## [WHAT IS REQUIRED]
Below are some records; quote exactly the lines from the one that contains "shipping: none -> 47.28" through the one that contains "total: 4126.84 -> 4239.06", inclusive, and no others.

## [GIVEN INFORMATION]

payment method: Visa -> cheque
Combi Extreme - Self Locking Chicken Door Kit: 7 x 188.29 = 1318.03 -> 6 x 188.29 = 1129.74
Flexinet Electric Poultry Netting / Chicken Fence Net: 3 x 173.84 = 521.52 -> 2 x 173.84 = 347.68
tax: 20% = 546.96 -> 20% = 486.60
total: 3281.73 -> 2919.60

--

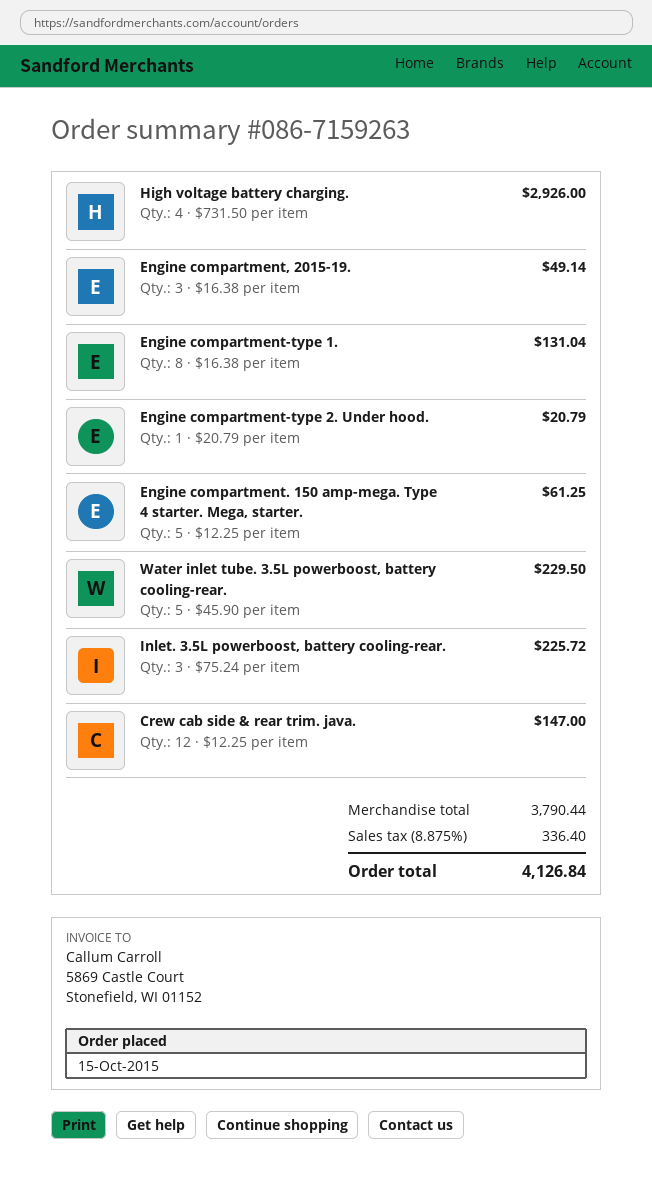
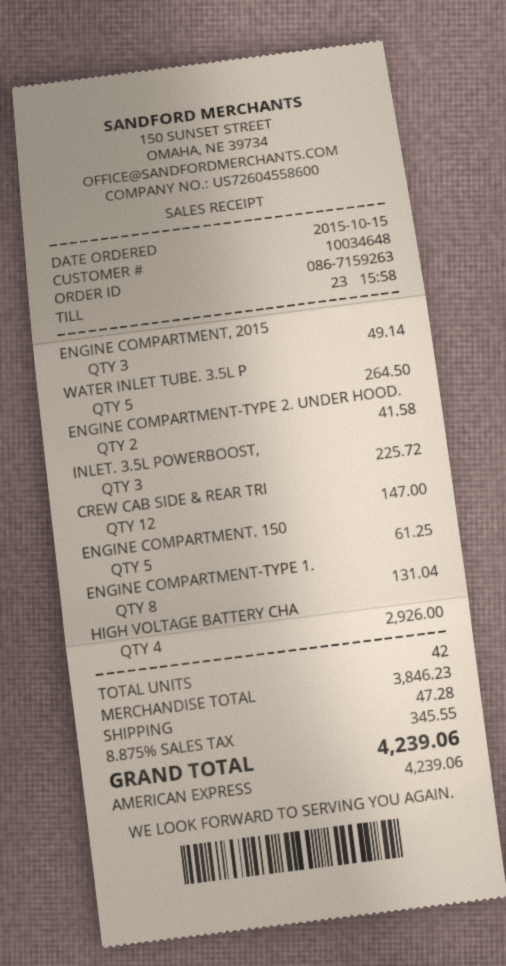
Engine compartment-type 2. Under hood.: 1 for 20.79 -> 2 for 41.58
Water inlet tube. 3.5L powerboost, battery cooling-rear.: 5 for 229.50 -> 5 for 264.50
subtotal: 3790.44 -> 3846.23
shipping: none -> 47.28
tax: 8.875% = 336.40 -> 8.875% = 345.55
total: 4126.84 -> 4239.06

--

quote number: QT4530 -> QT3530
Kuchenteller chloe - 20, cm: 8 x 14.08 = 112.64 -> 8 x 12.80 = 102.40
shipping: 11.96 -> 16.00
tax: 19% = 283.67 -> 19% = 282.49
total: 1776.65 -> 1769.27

## [ANSWER SECTION]
shipping: none -> 47.28
tax: 8.875% = 336.40 -> 8.875% = 345.55
total: 4126.84 -> 4239.06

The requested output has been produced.